The Blunders of a Bashful Man
[33]

I had practiced that in the privacy of my chamber. What I really did get off was something like this:

"Good Jones, Mrs. Evening. I should say, good-evening, widows—ladies, I beg your pardon," by which time I was mopping my forehead with my handkerchief, and could just ask, as I sank into the first chair I saw, "Is your mother well, Mrs. Jones?" which was highly opportune, since said mother had been years dead before I was born. As I sat down, a pang sharper than some of those endured by the Spartans ran through my right leg. I was instantly aware that I had plumped down on a needle, as well as a piece of fancy-work, but I had not the courage to rise and extract the excruciating thing.

I turned pale with pain, but by keeping absolutely still I found that I could endure it, and so I sat motionless, like a wooden man, with a frozen smile on my features.

Belle was out in the other room helping set the table, for which mitigating circumstances I was sufficiently thankful.

Fred Hencoop was on the other side of the room holding a skein of silk for Sallie Brown. He looked across at me, smiling with a malice which made me hate him.

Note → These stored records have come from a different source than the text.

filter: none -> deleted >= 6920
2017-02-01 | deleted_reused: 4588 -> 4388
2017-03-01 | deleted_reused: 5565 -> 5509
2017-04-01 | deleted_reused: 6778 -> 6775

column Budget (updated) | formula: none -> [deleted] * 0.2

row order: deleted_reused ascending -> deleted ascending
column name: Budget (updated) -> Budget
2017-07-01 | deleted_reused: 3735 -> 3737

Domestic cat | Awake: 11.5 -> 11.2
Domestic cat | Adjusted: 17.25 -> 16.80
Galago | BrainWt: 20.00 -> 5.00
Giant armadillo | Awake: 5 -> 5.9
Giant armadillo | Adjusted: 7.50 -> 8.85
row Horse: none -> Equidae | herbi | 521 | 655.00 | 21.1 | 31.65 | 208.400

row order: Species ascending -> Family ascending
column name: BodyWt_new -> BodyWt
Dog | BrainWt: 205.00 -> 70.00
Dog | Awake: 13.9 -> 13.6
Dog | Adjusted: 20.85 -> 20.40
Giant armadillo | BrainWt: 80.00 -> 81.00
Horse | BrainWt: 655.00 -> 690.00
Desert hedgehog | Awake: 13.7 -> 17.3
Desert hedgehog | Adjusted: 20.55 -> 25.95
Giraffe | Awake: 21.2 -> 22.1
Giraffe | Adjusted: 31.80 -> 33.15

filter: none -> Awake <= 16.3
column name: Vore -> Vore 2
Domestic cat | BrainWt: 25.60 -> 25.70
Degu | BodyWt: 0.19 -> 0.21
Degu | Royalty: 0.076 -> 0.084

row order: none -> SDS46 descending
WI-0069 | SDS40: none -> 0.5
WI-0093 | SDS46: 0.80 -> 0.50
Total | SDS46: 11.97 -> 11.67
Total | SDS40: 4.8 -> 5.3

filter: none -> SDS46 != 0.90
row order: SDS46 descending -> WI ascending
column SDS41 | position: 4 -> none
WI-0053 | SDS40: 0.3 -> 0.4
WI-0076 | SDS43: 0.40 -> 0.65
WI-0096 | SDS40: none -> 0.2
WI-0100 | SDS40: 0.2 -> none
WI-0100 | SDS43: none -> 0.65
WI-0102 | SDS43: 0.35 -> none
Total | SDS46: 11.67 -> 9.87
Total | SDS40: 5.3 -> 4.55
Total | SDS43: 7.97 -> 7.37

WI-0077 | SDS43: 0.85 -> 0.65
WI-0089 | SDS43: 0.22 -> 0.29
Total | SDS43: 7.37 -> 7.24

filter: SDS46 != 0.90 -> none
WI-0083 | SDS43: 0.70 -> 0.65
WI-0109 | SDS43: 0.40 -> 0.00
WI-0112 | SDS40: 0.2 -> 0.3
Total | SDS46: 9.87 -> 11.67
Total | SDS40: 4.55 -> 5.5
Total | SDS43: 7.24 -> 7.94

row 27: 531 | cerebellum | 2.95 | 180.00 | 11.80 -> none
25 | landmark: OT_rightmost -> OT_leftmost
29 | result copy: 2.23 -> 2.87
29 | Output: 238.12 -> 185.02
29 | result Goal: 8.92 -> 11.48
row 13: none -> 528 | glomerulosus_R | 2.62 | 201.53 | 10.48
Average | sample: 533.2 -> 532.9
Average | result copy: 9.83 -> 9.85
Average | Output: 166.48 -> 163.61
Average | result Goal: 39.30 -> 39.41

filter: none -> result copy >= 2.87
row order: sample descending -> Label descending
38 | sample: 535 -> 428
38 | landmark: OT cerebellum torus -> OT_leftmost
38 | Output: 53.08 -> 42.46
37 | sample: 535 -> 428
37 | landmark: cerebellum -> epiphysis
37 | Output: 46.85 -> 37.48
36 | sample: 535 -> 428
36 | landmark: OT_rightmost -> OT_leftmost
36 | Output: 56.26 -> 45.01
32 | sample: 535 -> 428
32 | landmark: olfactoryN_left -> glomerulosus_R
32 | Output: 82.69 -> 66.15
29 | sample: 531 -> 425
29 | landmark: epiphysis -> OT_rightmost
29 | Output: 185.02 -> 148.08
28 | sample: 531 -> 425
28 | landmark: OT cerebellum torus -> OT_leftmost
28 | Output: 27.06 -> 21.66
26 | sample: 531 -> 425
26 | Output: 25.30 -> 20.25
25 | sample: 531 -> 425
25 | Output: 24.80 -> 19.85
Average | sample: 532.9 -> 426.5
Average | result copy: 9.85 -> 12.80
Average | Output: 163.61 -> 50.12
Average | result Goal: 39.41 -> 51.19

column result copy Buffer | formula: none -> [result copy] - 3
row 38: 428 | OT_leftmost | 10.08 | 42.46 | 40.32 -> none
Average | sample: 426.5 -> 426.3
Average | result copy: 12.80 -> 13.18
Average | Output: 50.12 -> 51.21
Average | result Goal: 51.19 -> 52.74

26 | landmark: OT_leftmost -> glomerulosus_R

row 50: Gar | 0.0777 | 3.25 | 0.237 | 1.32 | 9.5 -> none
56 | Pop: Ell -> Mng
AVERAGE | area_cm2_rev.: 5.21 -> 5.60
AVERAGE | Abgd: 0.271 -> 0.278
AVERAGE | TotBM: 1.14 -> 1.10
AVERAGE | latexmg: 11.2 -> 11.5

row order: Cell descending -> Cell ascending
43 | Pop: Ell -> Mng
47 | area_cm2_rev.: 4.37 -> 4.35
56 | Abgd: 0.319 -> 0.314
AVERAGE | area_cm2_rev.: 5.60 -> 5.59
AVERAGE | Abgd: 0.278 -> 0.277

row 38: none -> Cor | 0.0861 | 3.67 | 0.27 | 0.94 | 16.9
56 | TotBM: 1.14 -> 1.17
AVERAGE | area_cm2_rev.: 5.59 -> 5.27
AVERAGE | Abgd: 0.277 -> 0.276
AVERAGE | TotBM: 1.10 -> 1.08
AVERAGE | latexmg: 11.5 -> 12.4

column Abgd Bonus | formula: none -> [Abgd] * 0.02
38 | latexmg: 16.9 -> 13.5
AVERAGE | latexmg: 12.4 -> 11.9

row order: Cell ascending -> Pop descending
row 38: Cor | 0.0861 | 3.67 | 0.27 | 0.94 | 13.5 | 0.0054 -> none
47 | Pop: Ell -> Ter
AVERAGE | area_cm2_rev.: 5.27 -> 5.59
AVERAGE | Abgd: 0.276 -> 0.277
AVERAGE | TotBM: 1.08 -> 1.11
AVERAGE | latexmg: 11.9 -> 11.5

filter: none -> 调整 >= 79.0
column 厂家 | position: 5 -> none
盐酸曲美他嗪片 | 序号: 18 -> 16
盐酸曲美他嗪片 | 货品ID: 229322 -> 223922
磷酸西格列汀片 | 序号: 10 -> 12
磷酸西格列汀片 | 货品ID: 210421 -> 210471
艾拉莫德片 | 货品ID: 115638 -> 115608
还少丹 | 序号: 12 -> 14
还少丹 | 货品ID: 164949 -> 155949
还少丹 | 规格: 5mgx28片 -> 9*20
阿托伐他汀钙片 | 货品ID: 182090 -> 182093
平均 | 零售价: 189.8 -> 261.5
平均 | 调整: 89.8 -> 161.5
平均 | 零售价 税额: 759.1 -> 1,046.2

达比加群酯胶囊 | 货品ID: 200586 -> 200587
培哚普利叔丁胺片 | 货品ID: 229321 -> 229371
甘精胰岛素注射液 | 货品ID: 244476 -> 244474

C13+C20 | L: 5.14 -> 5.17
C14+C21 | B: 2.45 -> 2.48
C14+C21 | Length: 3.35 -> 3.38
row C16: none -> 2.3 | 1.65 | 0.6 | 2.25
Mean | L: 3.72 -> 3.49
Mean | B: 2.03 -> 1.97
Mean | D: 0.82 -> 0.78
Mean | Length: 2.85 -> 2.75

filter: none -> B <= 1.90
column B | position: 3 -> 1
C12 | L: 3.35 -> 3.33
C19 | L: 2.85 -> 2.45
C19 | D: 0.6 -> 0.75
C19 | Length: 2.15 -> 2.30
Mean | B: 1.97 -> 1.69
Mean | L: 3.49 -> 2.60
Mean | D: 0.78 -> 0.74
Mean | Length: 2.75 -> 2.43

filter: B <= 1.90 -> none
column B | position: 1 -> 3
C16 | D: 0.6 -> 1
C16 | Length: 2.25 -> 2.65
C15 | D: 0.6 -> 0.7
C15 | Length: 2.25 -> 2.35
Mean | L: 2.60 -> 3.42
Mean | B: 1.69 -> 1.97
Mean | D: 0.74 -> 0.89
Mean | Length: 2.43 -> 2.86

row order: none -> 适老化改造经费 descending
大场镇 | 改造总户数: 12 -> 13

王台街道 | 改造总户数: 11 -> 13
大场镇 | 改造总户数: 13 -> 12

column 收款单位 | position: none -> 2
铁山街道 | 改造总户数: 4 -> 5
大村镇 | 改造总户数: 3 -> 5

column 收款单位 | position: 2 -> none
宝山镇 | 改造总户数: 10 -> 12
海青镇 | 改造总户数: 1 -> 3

Out of that hate was born a stern resolve—I would conquer my diffidence; I would prove to Fred Hencoop, and any other fellow like him,[34] that I was as good as he was, and could at least equal him in the attractions of my sex.

[34]

There was a pretty girl sitting quite near me. I had been introduced to her at the picnic. It seemed to me that she was eyeing me curiously, but I was mad enough at Fred to show him that I could be as cool as anybody, after I got used to it. I hemmed, wiped the perspiration from my face—caused now more by the needle than by the heat—and remarked, sitting stiff as a ramrod and smiling like an angel:

"June is my favorite month, Miss Smith—is it yours? When I think of June I always think of strawberries and cream and ro-oh-oh-ses!"

It was the needle. I had forgotten in the excitement of the subject and had moved.

"Is anything the matter?" Miss Smith tenderly inquired.

"Nothing in the world, Miss Smith. I had a stitch in my side, but it is over now."